Challenge to ongoing failure to make an immigration decision

9.

It is also apparent from the applicant’s amended grounds that the second ground of challenge as stated in the original claim form – to the ongoing failure of the respondent to properly notify the applicant of an immigration decision – has also fallen away, being dependent on the first ground challenging the respondent’s rejection of the applicant’s application for leave to remain as invalid.

The supplementary letter of 11 March 2014

10.

We come then to the fact that on 11 March 2014 the respondent issued a supplementary letter stating it was to be read in conjunction with her decision letter of 1 May 2013 and addressing the applicant’s application insofar as it raised exceptional circumstances which might merit leave to remain on Article 8 grounds outside the Immigration Rules.
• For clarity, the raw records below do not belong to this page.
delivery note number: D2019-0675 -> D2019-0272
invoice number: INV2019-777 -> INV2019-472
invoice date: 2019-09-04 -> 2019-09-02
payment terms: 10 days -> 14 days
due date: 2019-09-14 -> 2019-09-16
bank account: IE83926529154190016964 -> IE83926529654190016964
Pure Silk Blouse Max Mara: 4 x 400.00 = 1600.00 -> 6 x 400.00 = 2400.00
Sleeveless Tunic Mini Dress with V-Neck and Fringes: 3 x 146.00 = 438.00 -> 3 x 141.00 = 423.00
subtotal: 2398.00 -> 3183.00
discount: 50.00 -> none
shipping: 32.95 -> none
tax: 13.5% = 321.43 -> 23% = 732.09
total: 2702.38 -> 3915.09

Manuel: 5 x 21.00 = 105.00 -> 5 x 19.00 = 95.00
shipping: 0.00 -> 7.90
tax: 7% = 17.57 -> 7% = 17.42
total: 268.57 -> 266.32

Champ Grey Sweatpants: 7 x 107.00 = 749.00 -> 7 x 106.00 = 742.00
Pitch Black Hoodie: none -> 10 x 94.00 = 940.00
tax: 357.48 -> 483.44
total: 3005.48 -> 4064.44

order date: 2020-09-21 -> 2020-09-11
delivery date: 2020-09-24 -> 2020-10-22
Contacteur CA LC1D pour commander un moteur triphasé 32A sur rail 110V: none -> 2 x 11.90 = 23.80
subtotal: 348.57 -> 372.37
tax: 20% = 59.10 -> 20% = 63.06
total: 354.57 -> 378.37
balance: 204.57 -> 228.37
This letter states that there were no such circumstances because contact could be maintained between the applicant and her sons and friends in the UK “by alternative methods such as telephone, internet, letters or visits.” It was observed that the sons had their paternal grandparents living relatively close by with whom they could discuss personal issues. Adverting to the reference in the original claim that the sons had psychological problems necessitating the presence of the applicant, the respondent’s letter stated that such problems had “not seriously impinged upon their lives as shown by their ability to succeed at school and university”.

11.

In her amended grounds the applicant stated that in her view the supplementary decision letter did not rectify the failings as to “second-stage [Article 8] consideration” that were the subject of (the second reason stated before) the permission grant. It was argued that this letter failed to take account of a number of relevant considerations and a quashing order was sought quashing the decisions of 1 May 2013 and 11 March 2014 as being incompatible with the applicant’s right to respect for private and family life. We should mention at this stage that in the course of the hearing it became clear that the points at issue between the parties touched on certain EU law issues that had not been raised hitherto and we granted both a short time to submit further submissions, which for Mr Symes in effect contained a request to amend the grounds further.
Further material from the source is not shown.